### ABOUT THIS TASK:
Down to the last character, write out the records below.

── EXERCISE INPUTS ──

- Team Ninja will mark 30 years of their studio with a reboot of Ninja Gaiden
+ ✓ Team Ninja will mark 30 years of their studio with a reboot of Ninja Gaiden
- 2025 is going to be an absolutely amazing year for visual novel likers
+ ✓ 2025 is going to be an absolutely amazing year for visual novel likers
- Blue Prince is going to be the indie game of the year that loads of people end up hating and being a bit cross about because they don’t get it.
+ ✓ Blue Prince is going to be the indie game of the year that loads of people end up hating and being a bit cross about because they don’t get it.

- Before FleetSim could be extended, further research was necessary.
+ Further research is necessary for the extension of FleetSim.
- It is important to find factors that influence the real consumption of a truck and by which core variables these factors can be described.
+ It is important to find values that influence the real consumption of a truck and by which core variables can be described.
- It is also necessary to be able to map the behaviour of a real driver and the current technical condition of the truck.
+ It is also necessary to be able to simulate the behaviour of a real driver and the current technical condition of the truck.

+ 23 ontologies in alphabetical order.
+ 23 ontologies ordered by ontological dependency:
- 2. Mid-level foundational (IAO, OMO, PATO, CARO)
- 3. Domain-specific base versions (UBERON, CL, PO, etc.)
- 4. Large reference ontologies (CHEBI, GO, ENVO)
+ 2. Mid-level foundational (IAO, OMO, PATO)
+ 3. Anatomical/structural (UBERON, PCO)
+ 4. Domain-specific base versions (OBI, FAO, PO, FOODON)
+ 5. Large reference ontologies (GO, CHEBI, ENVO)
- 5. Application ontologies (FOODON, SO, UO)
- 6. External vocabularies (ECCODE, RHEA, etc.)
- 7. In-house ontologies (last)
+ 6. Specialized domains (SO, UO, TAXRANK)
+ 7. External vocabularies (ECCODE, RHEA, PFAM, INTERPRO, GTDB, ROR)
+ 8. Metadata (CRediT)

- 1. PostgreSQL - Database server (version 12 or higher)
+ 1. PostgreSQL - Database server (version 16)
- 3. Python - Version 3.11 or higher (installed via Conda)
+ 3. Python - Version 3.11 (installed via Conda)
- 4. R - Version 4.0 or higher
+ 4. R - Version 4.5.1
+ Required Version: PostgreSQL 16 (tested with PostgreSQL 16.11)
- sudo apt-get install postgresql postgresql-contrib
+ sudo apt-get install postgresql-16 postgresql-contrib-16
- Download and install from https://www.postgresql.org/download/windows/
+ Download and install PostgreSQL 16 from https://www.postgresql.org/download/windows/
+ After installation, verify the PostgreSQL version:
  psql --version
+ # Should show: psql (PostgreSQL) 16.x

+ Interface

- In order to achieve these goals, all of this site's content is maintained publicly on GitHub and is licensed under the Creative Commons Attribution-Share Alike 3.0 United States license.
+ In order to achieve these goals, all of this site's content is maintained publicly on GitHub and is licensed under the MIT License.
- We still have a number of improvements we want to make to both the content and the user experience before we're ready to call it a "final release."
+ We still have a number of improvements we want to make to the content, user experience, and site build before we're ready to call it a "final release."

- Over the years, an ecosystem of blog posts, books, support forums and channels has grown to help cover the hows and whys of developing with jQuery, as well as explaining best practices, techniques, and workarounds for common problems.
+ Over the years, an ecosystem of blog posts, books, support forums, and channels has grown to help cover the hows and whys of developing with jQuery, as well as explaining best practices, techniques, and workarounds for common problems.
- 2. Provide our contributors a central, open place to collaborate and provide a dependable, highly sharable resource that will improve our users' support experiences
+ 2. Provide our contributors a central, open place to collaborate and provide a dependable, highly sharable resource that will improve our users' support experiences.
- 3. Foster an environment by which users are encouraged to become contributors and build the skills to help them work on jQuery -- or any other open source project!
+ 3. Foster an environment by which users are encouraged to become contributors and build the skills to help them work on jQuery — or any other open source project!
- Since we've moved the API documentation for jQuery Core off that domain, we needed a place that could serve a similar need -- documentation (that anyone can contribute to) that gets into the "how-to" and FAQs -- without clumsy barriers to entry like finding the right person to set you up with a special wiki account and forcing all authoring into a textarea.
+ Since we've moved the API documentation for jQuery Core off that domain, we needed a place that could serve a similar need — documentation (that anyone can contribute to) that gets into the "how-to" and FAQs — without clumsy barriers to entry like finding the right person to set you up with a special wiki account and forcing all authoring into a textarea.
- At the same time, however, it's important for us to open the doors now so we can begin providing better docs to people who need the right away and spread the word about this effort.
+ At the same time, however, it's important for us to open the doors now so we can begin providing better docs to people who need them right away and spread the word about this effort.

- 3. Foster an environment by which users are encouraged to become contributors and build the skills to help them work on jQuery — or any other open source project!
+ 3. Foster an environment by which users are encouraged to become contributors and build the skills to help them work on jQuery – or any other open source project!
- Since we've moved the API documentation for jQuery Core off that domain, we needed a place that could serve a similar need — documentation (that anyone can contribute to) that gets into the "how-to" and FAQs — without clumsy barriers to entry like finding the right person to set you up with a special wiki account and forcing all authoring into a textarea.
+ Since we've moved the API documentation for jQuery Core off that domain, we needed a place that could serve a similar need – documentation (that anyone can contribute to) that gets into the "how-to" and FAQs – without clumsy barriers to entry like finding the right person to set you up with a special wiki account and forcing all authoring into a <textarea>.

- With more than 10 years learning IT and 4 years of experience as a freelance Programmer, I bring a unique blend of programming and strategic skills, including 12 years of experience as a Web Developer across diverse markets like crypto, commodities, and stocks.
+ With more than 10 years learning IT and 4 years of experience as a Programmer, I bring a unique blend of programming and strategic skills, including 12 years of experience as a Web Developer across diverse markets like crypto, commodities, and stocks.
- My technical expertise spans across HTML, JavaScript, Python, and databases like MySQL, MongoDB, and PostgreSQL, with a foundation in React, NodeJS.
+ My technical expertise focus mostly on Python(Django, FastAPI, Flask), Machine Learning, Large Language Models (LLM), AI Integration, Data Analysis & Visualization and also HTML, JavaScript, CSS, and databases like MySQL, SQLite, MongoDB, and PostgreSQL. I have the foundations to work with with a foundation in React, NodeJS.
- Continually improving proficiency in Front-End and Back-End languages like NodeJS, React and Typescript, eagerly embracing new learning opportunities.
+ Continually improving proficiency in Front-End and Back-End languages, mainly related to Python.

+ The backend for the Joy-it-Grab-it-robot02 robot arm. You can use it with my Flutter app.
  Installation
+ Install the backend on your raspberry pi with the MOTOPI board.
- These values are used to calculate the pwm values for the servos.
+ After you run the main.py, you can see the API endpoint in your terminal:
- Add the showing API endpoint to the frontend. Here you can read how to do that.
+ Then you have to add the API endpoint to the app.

───

### TASK RESPONSE:
- Team Ninja will mark 30 years of their studio with a reboot of Ninja Gaiden
+ ✓ Team Ninja will mark 30 years of their studio with a reboot of Ninja Gaiden
- 2025 is going to be an absolutely amazing year for visual novel likers
+ ✓ 2025 is going to be an absolutely amazing year for visual novel likers
- Blue Prince is going to be the indie game of the year that loads of people end up hating and being a bit cross about because they don’t get it.
+ ✓ Blue Prince is going to be the indie game of the year that loads of people end up hating and being a bit cross about because they don’t get it.

- Before FleetSim could be extended, further research was necessary.
+ Further research is necessary for the extension of FleetSim.
- It is important to find factors that influence the real consumption of a truck and by which core variables these factors can be described.
+ It is important to find values that influence the real consumption of a truck and by which core variables can be described.
- It is also necessary to be able to map the behaviour of a real driver and the current technical condition of the truck.
+ It is also necessary to be able to simulate the behaviour of a real driver and the current technical condition of the truck.

+ 23 ontologies in alphabetical order.
+ 23 ontologies ordered by ontological dependency:
- 2. Mid-level foundational (IAO, OMO, PATO, CARO)
- 3. Domain-specific base versions (UBERON, CL, PO, etc.)
- 4. Large reference ontologies (CHEBI, GO, ENVO)
+ 2. Mid-level foundational (IAO, OMO, PATO)
+ 3. Anatomical/structural (UBERON, PCO)
+ 4. Domain-specific base versions (OBI, FAO, PO, FOODON)
+ 5. Large reference ontologies (GO, CHEBI, ENVO)
- 5. Application ontologies (FOODON, SO, UO)
- 6. External vocabularies (ECCODE, RHEA, etc.)
- 7. In-house ontologies (last)
+ 6. Specialized domains (SO, UO, TAXRANK)
+ 7. External vocabularies (ECCODE, RHEA, PFAM, INTERPRO, GTDB, ROR)
+ 8. Metadata (CRediT)

- 1. PostgreSQL - Database server (version 12 or higher)
+ 1. PostgreSQL - Database server (version 16)
- 3. Python - Version 3.11 or higher (installed via Conda)
+ 3. Python - Version 3.11 (installed via Conda)
- 4. R - Version 4.0 or higher
+ 4. R - Version 4.5.1
+ Required Version: PostgreSQL 16 (tested with PostgreSQL 16.11)
- sudo apt-get install postgresql postgresql-contrib
+ sudo apt-get install postgresql-16 postgresql-contrib-16
- Download and install from https://www.postgresql.org/download/windows/
+ Download and install PostgreSQL 16 from https://www.postgresql.org/download/windows/
+ After installation, verify the PostgreSQL version:
  psql --version
+ # Should show: psql (PostgreSQL) 16.x

+ Interface

- In order to achieve these goals, all of this site's content is maintained publicly on GitHub and is licensed under the Creative Commons Attribution-Share Alike 3.0 United States license.
+ In order to achieve these goals, all of this site's content is maintained publicly on GitHub and is licensed under the MIT License.
- We still have a number of improvements we want to make to both the content and the user experience before we're ready to call it a "final release."
+ We still have a number of improvements we want to make to the content, user experience, and site build before we're ready to call it a "final release."

- Over the years, an ecosystem of blog posts, books, support forums and channels has grown to help cover the hows and whys of developing with jQuery, as well as explaining best practices, techniques, and workarounds for common problems.
+ Over the years, an ecosystem of blog posts, books, support forums, and channels has grown to help cover the hows and whys of developing with jQuery, as well as explaining best practices, techniques, and workarounds for common problems.
- 2. Provide our contributors a central, open place to collaborate and provide a dependable, highly sharable resource that will improve our users' support experiences
+ 2. Provide our contributors a central, open place to collaborate and provide a dependable, highly sharable resource that will improve our users' support experiences.
- 3. Foster an environment by which users are encouraged to become contributors and build the skills to help them work on jQuery -- or any other open source project!
+ 3. Foster an environment by which users are encouraged to become contributors and build the skills to help them work on jQuery — or any other open source project!
- Since we've moved the API documentation for jQuery Core off that domain, we needed a place that could serve a similar need -- documentation (that anyone can contribute to) that gets into the "how-to" and FAQs -- without clumsy barriers to entry like finding the right person to set you up with a special wiki account and forcing all authoring into a textarea.
+ Since we've moved the API documentation for jQuery Core off that domain, we needed a place that could serve a similar need — documentation (that anyone can contribute to) that gets into the "how-to" and FAQs — without clumsy barriers to entry like finding the right person to set you up with a special wiki account and forcing all authoring into a textarea.
- At the same time, however, it's important for us to open the doors now so we can begin providing better docs to people who need the right away and spread the word about this effort.
+ At the same time, however, it's important for us to open the doors now so we can begin providing better docs to people who need them right away and spread the word about this effort.

- 3. Foster an environment by which users are encouraged to become contributors and build the skills to help them work on jQuery — or any other open source project!
+ 3. Foster an environment by which users are encouraged to become contributors and build the skills to help them work on jQuery – or any other open source project!
- Since we've moved the API documentation for jQuery Core off that domain, we needed a place that could serve a similar need — documentation (that anyone can contribute to) that gets into the "how-to" and FAQs — without clumsy barriers to entry like finding the right person to set you up with a special wiki account and forcing all authoring into a textarea.
+ Since we've moved the API documentation for jQuery Core off that domain, we needed a place that could serve a similar need – documentation (that anyone can contribute to) that gets into the "how-to" and FAQs – without clumsy barriers to entry like finding the right person to set you up with a special wiki account and forcing all authoring into a <textarea>.

- With more than 10 years learning IT and 4 years of experience as a freelance Programmer, I bring a unique blend of programming and strategic skills, including 12 years of experience as a Web Developer across diverse markets like crypto, commodities, and stocks.
+ With more than 10 years learning IT and 4 years of experience as a Programmer, I bring a unique blend of programming and strategic skills, including 12 years of experience as a Web Developer across diverse markets like crypto, commodities, and stocks.
- My technical expertise spans across HTML, JavaScript, Python, and databases like MySQL, MongoDB, and PostgreSQL, with a foundation in React, NodeJS.
+ My technical expertise focus mostly on Python(Django, FastAPI, Flask), Machine Learning, Large Language Models (LLM), AI Integration, Data Analysis & Visualization and also HTML, JavaScript, CSS, and databases like MySQL, SQLite, MongoDB, and PostgreSQL. I have the foundations to work with with a foundation in React, NodeJS.
- Continually improving proficiency in Front-End and Back-End languages like NodeJS, React and Typescript, eagerly embracing new learning opportunities.
+ Continually improving proficiency in Front-End and Back-End languages, mainly related to Python.

+ The backend for the Joy-it-Grab-it-robot02 robot arm. You can use it with my Flutter app.
  Installation
+ Install the backend on your raspberry pi with the MOTOPI board.
- These values are used to calculate the pwm values for the servos.
+ After you run the main.py, you can see the API endpoint in your terminal:
- Add the showing API endpoint to the frontend. Here you can read how to do that.
+ Then you have to add the API endpoint to the app.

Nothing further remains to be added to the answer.